# [What to work on]
Every line with "Serif" in it must be copied from the data.

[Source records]

----

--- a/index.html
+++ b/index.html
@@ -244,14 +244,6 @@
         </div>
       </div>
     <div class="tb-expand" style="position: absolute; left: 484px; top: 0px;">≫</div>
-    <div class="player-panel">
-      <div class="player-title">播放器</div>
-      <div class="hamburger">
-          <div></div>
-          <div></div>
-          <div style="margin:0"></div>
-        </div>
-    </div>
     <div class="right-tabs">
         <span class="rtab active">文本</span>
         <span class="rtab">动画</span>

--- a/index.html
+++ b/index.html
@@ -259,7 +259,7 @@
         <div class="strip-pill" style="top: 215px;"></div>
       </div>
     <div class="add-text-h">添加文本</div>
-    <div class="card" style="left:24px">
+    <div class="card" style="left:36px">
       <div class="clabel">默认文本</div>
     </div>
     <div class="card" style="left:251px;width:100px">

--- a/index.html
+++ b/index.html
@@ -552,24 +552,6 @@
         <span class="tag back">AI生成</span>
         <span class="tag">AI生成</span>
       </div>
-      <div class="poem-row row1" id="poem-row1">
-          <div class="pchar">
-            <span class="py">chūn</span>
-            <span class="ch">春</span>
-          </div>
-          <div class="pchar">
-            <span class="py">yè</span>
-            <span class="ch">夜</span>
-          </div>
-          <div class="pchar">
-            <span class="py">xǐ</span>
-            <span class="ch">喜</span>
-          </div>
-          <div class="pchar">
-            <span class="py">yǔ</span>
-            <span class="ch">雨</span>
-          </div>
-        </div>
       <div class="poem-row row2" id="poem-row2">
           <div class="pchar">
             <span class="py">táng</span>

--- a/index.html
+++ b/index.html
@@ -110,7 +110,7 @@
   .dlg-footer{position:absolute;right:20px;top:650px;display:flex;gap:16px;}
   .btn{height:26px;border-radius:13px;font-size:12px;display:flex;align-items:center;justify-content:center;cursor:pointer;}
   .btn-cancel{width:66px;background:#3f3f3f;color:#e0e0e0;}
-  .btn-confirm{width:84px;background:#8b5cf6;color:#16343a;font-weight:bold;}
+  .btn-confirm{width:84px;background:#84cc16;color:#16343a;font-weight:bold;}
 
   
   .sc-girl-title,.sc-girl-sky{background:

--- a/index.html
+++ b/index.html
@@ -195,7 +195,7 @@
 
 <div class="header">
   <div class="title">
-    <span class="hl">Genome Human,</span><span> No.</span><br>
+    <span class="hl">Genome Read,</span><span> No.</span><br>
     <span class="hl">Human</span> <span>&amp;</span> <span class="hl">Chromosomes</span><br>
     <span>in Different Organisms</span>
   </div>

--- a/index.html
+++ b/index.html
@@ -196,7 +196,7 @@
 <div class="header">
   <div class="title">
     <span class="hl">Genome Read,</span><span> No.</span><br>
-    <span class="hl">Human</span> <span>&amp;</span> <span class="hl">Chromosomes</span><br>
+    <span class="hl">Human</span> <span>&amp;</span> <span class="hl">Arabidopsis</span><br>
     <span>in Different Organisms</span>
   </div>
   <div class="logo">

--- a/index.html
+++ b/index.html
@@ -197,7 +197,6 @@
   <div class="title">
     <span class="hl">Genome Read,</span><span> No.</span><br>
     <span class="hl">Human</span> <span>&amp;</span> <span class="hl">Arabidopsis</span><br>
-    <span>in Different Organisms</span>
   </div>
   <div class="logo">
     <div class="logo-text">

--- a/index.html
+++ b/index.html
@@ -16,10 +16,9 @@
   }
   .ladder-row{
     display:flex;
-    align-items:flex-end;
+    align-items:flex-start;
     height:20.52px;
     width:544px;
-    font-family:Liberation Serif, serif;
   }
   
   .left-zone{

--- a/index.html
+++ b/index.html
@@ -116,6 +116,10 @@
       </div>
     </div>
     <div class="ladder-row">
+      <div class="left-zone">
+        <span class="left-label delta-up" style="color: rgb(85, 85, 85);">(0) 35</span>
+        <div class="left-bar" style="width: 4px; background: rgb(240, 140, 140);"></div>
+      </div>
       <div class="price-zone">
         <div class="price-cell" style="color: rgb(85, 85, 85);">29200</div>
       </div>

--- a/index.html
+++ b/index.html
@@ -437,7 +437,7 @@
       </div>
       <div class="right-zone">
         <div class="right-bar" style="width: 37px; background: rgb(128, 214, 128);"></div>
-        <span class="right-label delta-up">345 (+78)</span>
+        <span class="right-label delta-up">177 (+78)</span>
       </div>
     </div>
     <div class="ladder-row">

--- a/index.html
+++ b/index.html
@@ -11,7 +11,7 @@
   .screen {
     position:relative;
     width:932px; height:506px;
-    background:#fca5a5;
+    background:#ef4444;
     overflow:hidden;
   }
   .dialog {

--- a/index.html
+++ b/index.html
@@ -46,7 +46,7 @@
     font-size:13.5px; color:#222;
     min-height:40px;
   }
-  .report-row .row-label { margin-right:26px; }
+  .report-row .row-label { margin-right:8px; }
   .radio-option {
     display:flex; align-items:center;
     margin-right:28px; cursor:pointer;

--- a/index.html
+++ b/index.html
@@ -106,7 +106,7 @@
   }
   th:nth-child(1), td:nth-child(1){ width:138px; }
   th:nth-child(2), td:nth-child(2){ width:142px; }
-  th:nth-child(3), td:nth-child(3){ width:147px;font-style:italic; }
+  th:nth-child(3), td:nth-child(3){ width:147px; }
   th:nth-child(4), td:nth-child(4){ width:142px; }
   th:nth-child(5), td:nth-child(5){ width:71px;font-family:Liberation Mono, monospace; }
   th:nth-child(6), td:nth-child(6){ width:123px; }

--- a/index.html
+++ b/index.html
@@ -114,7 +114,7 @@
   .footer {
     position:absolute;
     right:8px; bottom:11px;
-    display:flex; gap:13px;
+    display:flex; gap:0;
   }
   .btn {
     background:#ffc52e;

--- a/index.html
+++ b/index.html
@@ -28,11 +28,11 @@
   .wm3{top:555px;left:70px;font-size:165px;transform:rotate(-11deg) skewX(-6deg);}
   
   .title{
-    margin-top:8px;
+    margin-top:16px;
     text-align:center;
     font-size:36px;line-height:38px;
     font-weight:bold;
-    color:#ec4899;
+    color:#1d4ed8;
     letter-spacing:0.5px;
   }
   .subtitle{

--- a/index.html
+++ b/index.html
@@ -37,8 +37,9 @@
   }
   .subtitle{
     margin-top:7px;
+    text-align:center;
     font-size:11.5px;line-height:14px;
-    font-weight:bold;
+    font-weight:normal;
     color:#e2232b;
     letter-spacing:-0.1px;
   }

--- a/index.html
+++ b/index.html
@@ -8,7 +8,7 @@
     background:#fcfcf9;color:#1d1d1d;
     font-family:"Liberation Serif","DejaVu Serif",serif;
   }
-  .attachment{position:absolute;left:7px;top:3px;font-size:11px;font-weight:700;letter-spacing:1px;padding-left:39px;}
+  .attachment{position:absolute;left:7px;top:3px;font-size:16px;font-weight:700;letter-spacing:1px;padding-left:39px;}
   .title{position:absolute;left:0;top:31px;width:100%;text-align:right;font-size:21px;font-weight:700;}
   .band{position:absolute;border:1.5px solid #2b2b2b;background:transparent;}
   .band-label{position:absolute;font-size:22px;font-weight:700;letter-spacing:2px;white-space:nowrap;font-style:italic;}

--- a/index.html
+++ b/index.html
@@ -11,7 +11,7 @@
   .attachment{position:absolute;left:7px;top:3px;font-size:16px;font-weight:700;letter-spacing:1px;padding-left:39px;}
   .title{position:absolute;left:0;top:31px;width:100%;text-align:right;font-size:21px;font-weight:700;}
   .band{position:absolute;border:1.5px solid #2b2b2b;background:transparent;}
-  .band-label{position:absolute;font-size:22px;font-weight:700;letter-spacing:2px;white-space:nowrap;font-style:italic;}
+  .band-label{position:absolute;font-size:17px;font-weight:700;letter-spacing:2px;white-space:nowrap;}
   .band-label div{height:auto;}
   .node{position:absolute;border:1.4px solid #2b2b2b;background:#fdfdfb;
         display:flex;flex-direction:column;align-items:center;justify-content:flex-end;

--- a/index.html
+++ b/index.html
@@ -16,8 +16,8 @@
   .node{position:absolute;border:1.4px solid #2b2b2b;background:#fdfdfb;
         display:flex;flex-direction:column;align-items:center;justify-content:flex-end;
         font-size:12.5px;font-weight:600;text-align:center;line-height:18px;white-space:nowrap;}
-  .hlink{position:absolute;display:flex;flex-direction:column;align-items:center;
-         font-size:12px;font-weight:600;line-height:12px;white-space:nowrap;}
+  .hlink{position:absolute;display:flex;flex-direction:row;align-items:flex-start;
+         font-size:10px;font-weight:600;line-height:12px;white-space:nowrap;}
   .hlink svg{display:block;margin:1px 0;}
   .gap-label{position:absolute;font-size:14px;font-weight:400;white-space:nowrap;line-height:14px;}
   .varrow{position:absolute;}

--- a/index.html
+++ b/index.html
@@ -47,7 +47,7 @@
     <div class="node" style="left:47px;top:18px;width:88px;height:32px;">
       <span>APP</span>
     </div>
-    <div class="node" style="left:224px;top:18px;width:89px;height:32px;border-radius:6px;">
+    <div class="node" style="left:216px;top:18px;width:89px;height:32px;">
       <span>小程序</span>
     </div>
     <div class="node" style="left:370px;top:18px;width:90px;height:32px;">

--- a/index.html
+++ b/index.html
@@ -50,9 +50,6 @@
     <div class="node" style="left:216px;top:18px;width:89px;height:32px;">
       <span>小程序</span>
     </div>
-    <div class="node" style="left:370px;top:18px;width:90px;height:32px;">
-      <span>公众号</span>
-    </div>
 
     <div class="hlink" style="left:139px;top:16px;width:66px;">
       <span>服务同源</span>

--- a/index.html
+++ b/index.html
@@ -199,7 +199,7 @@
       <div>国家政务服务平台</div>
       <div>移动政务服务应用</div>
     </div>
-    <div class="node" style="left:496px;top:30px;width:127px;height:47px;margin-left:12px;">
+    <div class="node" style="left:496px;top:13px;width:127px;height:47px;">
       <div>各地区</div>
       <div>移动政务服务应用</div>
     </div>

----

# [Expected answer]
-    font-family:Liberation Serif, serif;
     font-family:"Liberation Serif","DejaVu Serif",serif;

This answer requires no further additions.